Dataset records:
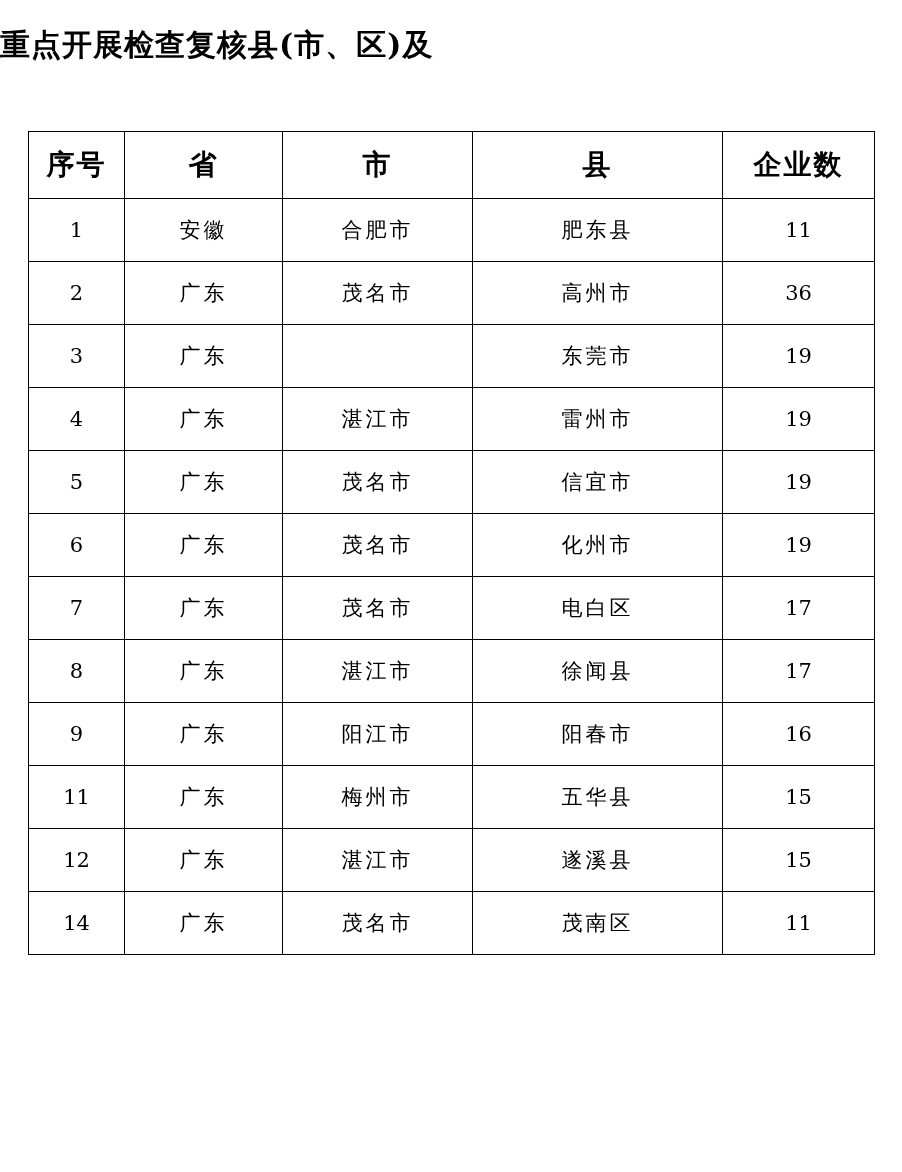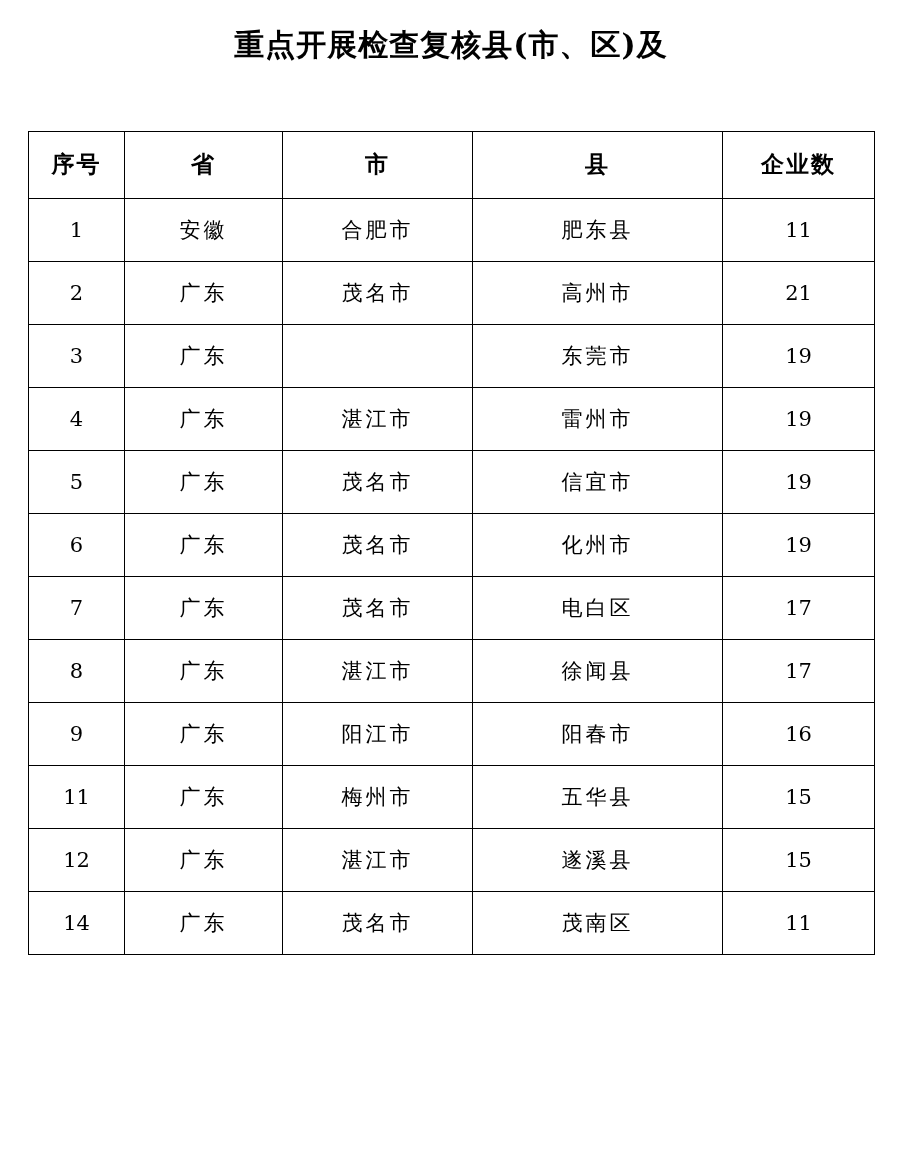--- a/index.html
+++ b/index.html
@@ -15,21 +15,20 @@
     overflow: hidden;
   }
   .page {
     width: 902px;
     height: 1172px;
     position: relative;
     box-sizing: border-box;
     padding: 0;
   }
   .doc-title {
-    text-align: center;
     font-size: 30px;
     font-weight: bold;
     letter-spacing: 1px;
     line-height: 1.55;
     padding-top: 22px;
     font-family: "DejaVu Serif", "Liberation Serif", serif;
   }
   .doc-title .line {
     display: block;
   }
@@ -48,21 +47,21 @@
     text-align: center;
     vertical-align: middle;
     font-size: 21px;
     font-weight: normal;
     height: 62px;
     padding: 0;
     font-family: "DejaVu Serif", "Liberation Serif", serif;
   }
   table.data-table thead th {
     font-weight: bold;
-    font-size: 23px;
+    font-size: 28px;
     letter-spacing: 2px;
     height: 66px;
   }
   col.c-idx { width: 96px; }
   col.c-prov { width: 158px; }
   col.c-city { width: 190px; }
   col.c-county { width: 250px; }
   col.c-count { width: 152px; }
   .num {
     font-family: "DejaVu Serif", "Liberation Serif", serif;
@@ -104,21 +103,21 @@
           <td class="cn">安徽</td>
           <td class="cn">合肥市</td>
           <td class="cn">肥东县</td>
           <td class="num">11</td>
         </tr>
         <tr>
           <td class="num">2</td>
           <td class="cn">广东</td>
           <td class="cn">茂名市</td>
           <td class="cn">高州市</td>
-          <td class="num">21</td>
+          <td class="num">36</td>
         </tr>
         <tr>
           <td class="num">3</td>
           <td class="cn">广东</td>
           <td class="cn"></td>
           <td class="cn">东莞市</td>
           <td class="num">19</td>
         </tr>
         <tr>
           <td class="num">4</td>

Exercise goal: From the records above, pull out each line that has "height".

Solved problem:
     height: 1172px;
     line-height: 1.55;
     height: 62px;
     height: 66px;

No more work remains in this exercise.